### The problem
Your task is to tally the lines of the listing containing the word "Neuf" and report the figure alone.

### Supplied records

^^^^^^^^^^^^^^^^

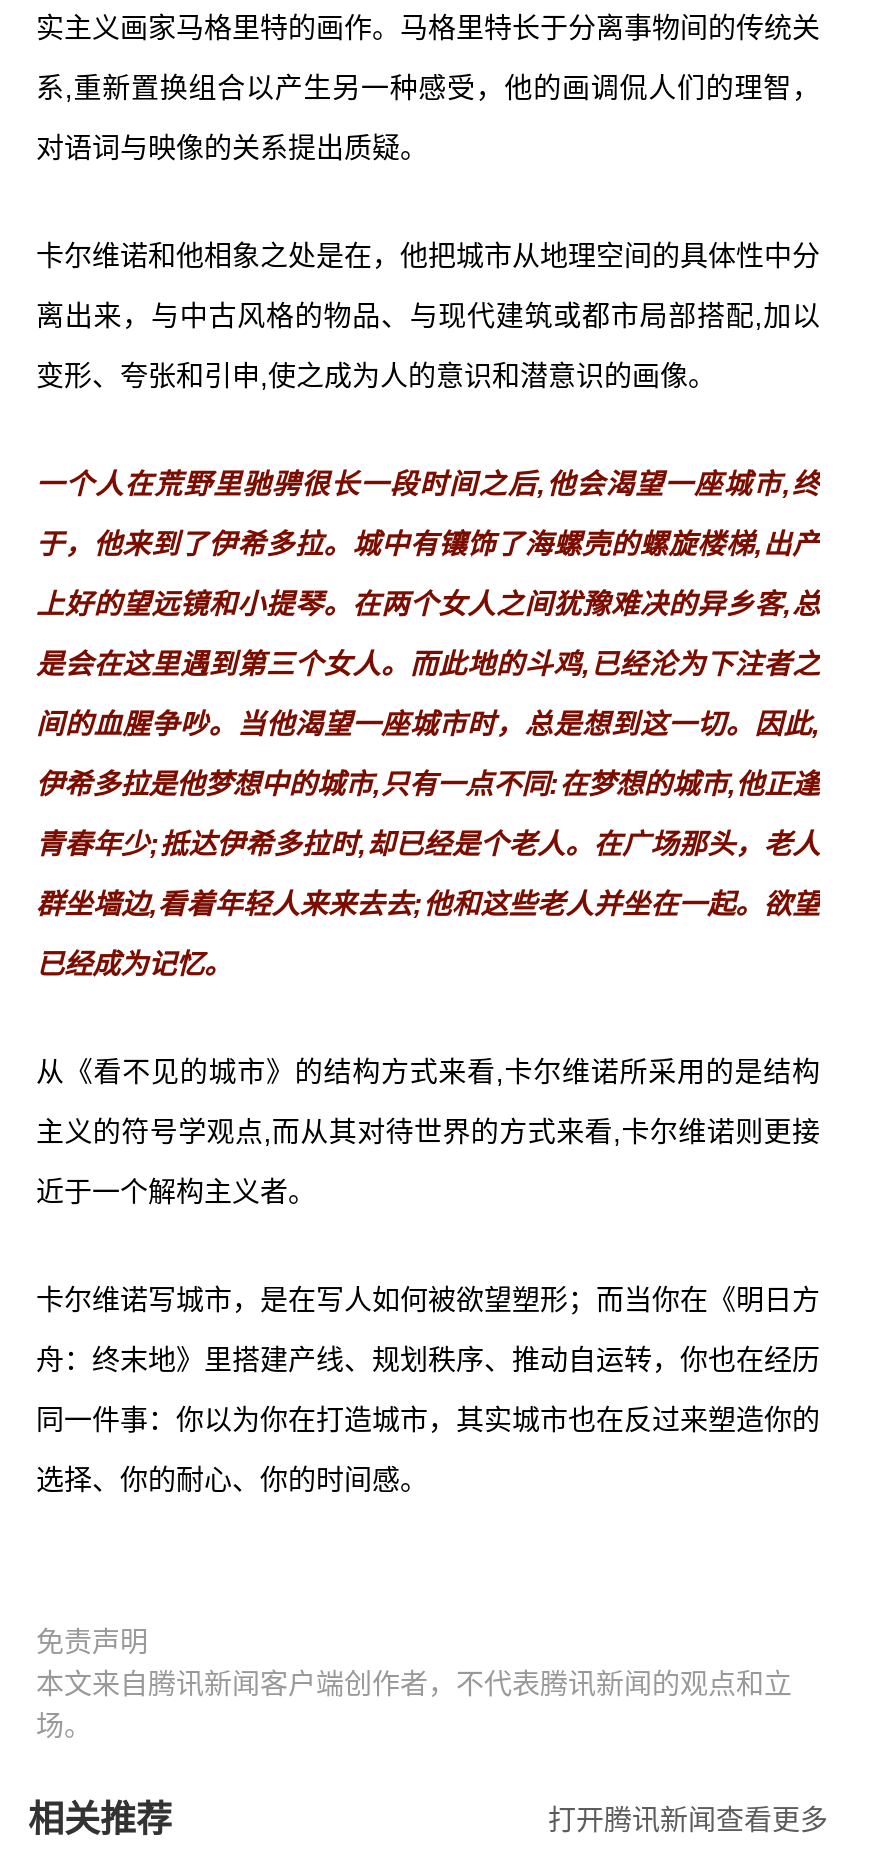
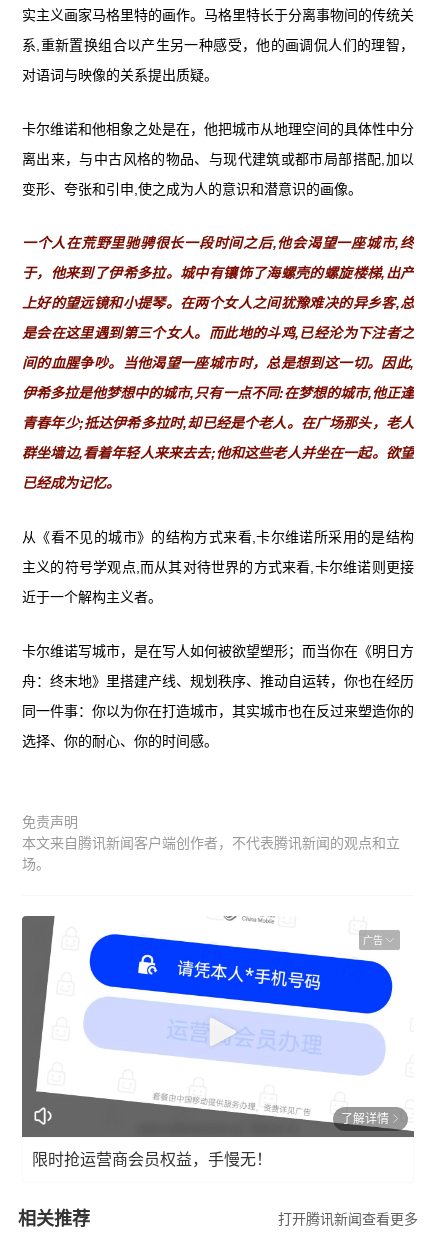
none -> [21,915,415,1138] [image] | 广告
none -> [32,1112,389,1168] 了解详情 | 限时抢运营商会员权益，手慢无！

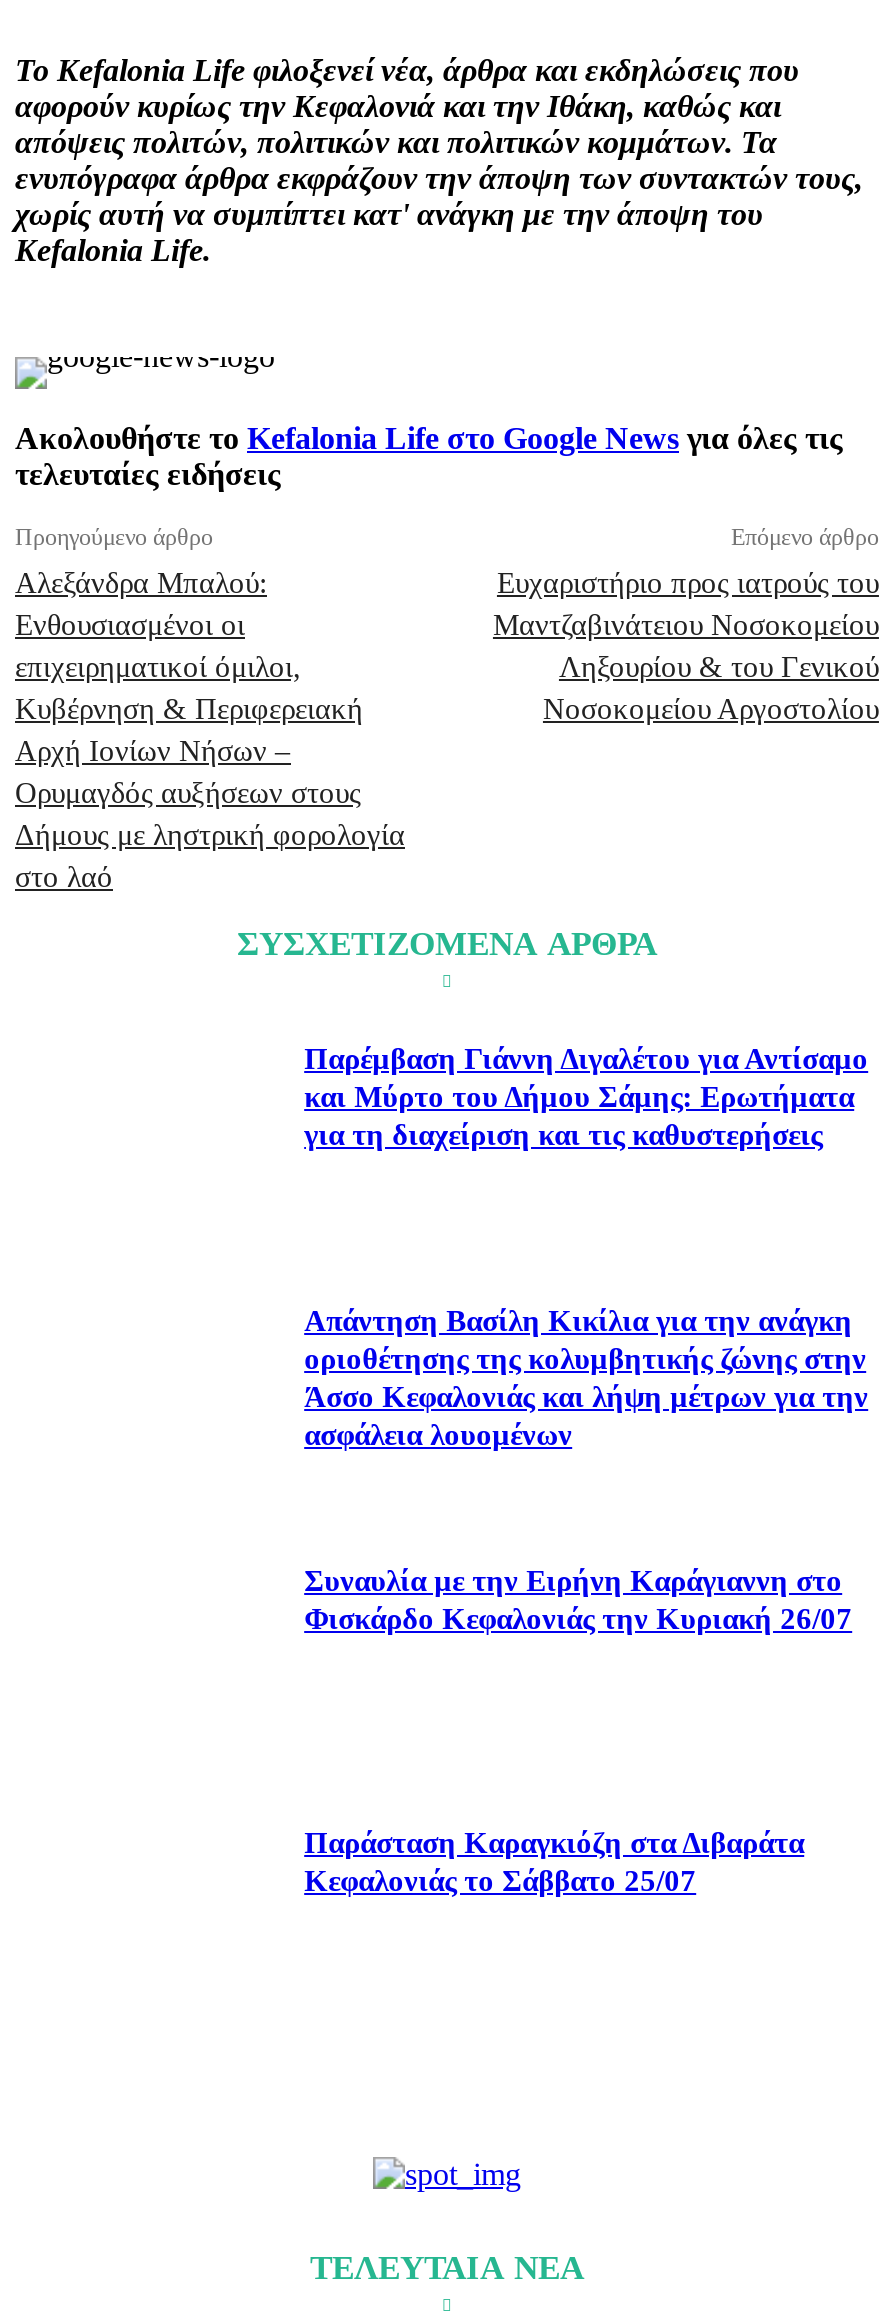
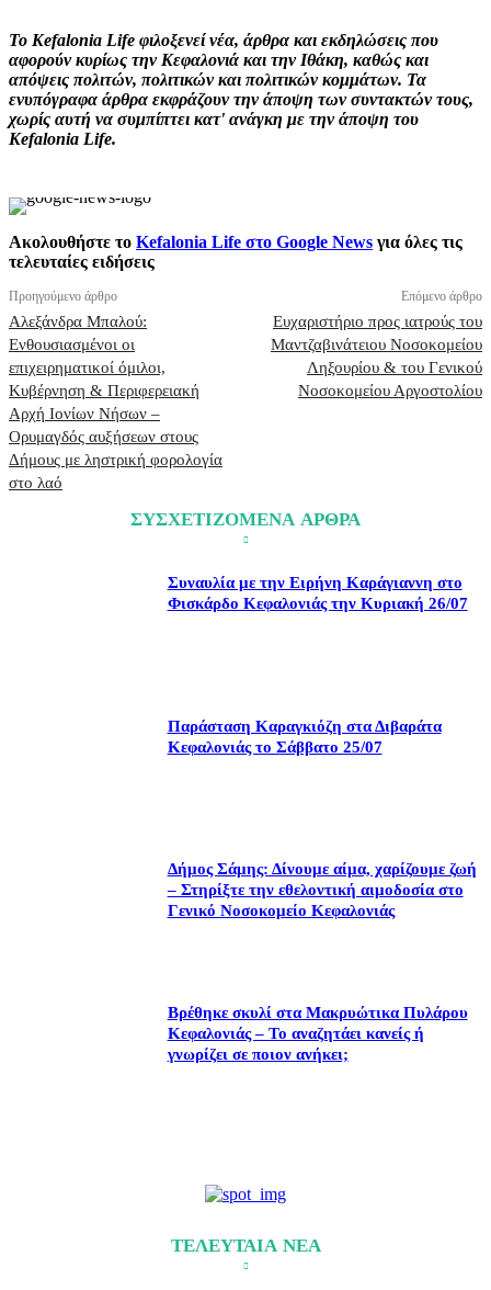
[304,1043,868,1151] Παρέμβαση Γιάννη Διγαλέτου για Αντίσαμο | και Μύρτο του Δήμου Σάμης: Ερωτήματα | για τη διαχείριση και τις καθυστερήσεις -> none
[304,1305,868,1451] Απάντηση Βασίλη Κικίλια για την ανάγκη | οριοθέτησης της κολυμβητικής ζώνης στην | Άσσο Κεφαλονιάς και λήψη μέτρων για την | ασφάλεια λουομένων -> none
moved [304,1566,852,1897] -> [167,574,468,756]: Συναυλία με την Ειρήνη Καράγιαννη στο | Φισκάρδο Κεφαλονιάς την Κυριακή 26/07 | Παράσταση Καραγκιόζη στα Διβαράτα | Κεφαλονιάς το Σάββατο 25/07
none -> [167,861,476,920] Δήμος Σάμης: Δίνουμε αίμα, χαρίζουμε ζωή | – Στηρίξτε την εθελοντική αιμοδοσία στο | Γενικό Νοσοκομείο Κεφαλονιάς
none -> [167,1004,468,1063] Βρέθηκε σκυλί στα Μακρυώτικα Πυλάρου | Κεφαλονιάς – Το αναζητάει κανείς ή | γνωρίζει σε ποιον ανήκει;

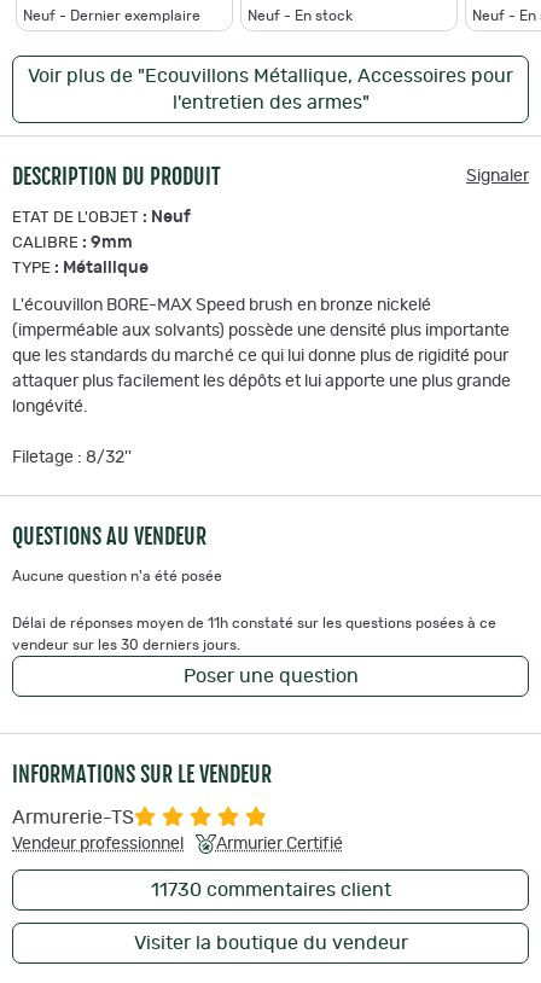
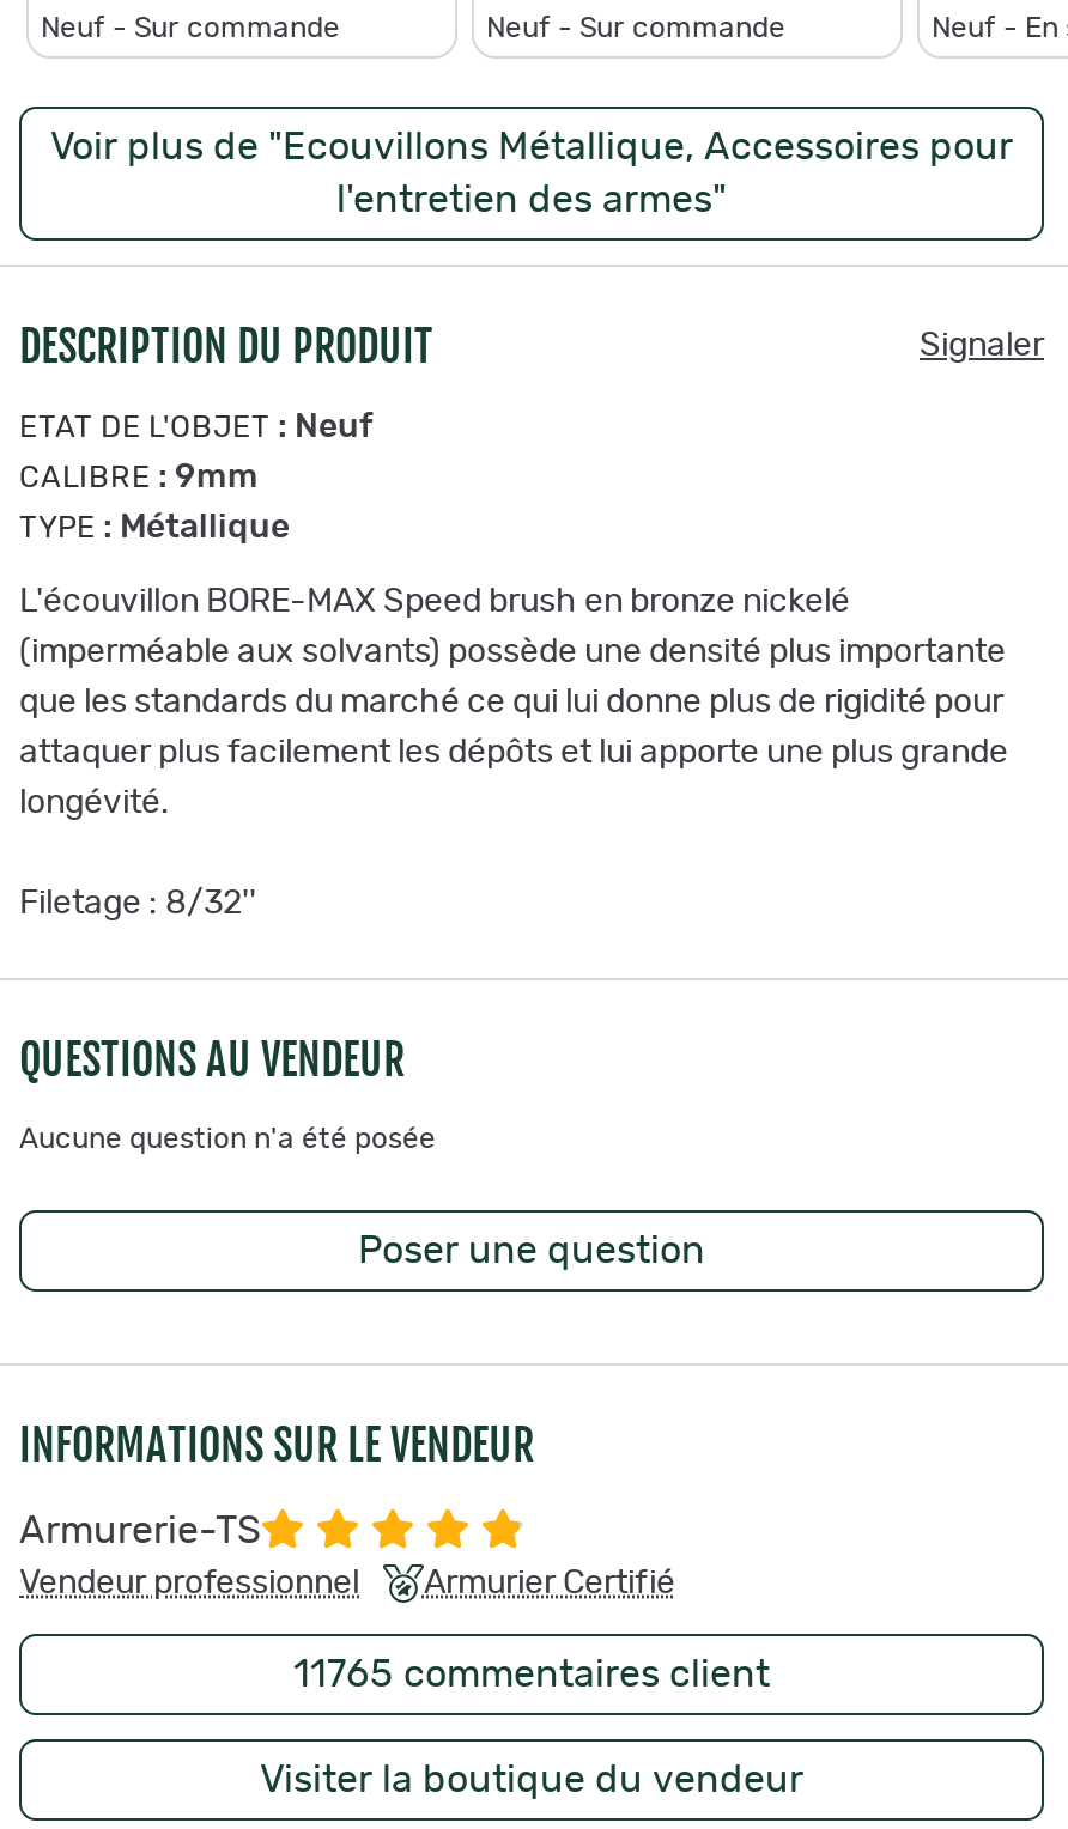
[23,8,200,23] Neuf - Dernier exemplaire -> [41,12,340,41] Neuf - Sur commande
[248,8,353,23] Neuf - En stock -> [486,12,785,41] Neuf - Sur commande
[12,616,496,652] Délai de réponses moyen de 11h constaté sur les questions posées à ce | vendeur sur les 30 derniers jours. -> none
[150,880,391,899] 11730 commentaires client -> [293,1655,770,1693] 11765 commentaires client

^^^^^^^^^^^^^^^^

### Reply to the exercise
2